Investigate machines in the Windows Defender ATP Machines view

Applies to:

  • Windows 10 Enterprise
  • Windows 10 Education
  • Windows 10 Pro
  • Windows 10 Pro Education
  • Windows Defender Advanced Threat Protection (Windows Defender ATP)

Investigate machines

Investigate the details of an alert raised on a specific machine to identify other behaviors or events that might be related to the alert or the potential scope of breach.

You can click on affected machines whenever you see them in the portal to open a detailed report about that machine. Affected machines are identified in the following areas:

When you investigate a specific machine, you'll see:

  • Machine details, Logged on user, and Machine Reporting
  • Alerts related to this machine
  • Machine timeline

Image of machine details page

The machine details, total logged on users and machine reporting sections display various attributes about the machine. You’ll see details such as machine name, health state, actions you can take on the machine. For more information on how to take action on a machine, see Take response action on a machine.

You'll also see other information such as domain, operating system (OS), total logged on users and who frequently and less frequently logged on, IP address, and how long it's been reporting sensor data to the Windows Defender ATP service.

Clicking on the number of total logged on users in the Logged on user tile opens the Users Details pane that displays the following information for logged on users in the past 30 days:

  • Interactive and remote interactive logins
  • Network, batch, and system logins

Image of user details pane

You'll also see details such as logon types for each user account, the user group, and when the account was logged in.

For more information, see Investigate user entities.

The Alerts related to this machine section provides a list of alerts that are associated with the machine. This list is a simplified version of the Alerts queue, and shows the date when the last activity was detected, a short description of the alert, the user associated with the alert, the alert's severity, the alert's status in the queue, and who is addressing the alert.

You can also choose to highlight an alert from the Alerts related to this machine or from the Machine timeline section to see the correlation between the alert and other events that occurred on the machine by right-clicking on the alert and selecting Select and mark events. This highlights alerts and related events and helps distinguish from other alerts and events appearing in the timeline. Highlighted events are displayed in all filtering modes whether you choose to view the timeline by Detections, Behaviors, or Verbose.

The Machine timeline section provides a chronological view of the events and associated alerts that have been observed on the machine.

This feature also enables you to selectively drill down into events that occurred within a given time period. You can view the temporal sequence of events that occurred on a machine over a specified time period.

Image of machine timeline with events

Windows Defender ATP monitors and captures questionable behavior on Windows 10 machines and displays the process tree flow in the Machine timeline. This gives you better context of the behavior which can contribute to understanding the correlation between events, files, and IP addresses in relation to the machine.

Search for specific alerts

Use the search bar to look for specific alerts or files associated with the machine:

  • Value – Type in any search keyword to filter the timeline with the attribute you’re searching for.
  • Informational level – Click the drop-down button to filter by the following levels:
    • Detections mode: displays Windows ATP Alerts and detections
    • Behaviors mode: displays "detections" and selected events of interest
    • Verbose mode: displays "behaviors" (including "detections"), and all reported events
  • User – Click the drop-down button to filter the machine timeline by the following user associated events:
    • Logon users
    • System
    • Network
    • Local service

Filter events from a specific date

Use the time-based slider to filter events from a specific date. By default, the machine timeline is set to display the events of the current day.
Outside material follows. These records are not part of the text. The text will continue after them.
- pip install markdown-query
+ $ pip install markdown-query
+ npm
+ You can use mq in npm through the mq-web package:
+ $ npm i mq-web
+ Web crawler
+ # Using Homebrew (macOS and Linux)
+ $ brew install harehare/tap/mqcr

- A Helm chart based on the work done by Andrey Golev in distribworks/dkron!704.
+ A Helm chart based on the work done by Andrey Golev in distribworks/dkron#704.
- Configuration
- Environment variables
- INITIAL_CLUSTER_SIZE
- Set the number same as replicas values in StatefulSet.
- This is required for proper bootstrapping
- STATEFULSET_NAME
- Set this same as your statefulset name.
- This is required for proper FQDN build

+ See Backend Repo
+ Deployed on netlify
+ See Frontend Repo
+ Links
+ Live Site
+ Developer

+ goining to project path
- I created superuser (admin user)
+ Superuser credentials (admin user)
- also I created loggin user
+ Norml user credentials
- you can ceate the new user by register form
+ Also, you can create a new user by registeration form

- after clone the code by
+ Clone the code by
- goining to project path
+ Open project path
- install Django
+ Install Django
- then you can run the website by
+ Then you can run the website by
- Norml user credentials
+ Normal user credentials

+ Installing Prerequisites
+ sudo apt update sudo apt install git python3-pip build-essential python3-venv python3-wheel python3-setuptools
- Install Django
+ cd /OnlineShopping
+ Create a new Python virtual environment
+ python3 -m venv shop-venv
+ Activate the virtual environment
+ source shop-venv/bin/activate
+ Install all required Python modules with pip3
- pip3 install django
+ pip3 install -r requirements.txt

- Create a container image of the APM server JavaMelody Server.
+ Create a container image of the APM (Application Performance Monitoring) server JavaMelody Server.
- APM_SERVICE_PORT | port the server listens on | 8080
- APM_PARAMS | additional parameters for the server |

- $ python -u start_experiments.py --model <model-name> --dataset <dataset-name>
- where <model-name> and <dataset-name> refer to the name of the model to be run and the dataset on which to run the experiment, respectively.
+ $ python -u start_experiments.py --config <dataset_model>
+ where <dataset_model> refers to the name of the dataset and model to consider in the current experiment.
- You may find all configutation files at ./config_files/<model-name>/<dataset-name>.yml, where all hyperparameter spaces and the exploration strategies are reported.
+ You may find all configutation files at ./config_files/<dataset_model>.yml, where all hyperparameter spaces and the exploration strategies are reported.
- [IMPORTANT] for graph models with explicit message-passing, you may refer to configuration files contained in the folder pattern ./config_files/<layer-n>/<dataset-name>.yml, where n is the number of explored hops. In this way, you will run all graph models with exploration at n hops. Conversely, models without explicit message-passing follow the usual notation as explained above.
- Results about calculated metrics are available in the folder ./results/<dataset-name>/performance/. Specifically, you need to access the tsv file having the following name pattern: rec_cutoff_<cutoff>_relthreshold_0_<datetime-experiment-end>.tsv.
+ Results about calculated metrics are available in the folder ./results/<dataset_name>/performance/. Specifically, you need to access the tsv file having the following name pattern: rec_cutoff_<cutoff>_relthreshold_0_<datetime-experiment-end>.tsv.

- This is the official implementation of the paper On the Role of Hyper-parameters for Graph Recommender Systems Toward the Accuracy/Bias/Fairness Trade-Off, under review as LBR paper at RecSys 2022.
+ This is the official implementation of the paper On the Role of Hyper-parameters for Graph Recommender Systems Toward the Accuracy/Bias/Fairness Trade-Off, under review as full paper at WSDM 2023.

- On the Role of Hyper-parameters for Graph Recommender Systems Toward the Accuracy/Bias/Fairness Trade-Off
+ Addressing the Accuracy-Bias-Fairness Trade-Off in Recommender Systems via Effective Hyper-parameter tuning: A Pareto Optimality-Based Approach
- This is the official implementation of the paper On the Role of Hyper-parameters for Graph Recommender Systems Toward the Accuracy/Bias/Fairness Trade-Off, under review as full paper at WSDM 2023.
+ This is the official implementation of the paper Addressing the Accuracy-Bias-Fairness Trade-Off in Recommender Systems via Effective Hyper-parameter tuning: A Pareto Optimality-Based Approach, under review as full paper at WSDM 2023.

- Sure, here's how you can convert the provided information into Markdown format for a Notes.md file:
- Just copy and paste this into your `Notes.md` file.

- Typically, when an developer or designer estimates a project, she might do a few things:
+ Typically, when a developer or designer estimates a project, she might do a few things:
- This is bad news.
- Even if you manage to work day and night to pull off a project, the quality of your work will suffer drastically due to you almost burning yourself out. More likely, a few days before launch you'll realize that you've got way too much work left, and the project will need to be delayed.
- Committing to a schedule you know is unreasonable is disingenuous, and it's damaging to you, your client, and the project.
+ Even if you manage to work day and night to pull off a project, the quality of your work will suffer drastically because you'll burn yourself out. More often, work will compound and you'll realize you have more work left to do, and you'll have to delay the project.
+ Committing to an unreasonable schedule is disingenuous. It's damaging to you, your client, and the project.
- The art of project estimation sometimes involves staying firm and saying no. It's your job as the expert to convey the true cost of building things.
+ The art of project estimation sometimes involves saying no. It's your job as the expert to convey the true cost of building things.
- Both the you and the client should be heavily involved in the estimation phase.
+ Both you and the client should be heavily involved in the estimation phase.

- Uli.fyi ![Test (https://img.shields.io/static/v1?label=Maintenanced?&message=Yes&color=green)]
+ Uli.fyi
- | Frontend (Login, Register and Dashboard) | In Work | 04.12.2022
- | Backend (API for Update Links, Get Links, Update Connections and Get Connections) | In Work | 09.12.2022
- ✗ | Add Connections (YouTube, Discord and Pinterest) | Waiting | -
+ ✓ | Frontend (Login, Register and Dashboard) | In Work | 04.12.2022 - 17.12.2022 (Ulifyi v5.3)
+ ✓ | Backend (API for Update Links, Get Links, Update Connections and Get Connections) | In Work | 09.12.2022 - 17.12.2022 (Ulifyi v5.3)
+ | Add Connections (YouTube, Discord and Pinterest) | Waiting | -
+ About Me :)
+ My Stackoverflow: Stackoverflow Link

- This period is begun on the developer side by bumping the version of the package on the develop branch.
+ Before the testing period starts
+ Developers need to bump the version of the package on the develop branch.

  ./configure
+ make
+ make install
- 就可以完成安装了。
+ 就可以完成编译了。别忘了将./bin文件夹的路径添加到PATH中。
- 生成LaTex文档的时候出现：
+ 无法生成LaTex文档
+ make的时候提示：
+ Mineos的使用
Using the slider updates the listed alerts to the date that you select. Displayed events are filtered from that date and older.

The slider is helpful when you're investigating a particular alert on a machine. You can navigate from the Alerts view and click on the machine associated with the alert to jump to the specific date when the alert was observed, enabling you to investigate the events that took place around the alert.

Export machine timeline events

You can also export detailed event data from the machine timeline to conduct offline analysis. You can choose to export the machine timeline for the current date or specify a date range. You can export up to seven days of data and specify the specific time between the two dates.

Image of export machine timeline events

Use the events per page drop-down to choose the number of alerts you’d like to see on the page. You can choose to display 20, 50, or 100 events per page. You can also move between pages by clicking Older or Newer.

From the Machines view, you can also navigate to the file, IP, or URL view and the timeline associated with an alert is retained, helping you view the investigation from different angles and retain the context of the event time line.

From the list of events that are displayed in the timeline, you can examine the behaviors or events in to help identify indicators of interests such as files and IP addresses to help determine the scope of a breach. You can then use the information to respond to events and keep your system secure.

Image of machine timeline details pane

You can also use the Alerts spotlight feature to see the correlation between alerts and events on a specific machine.

Expand an event to view associated processes related to the event. Click on the circle next to any process or IP address in the process tree to investigating further into the identified processes. This action brings up the Details pane which includes execution context of processes, network communications and a summary of metadata on the file or IP address.

This enhances the ‘in-context’ information across investigation and exploration activities, reducing the need to switch between contexts. It lets you focus on the task of tracing associations between attributes without leaving the current context.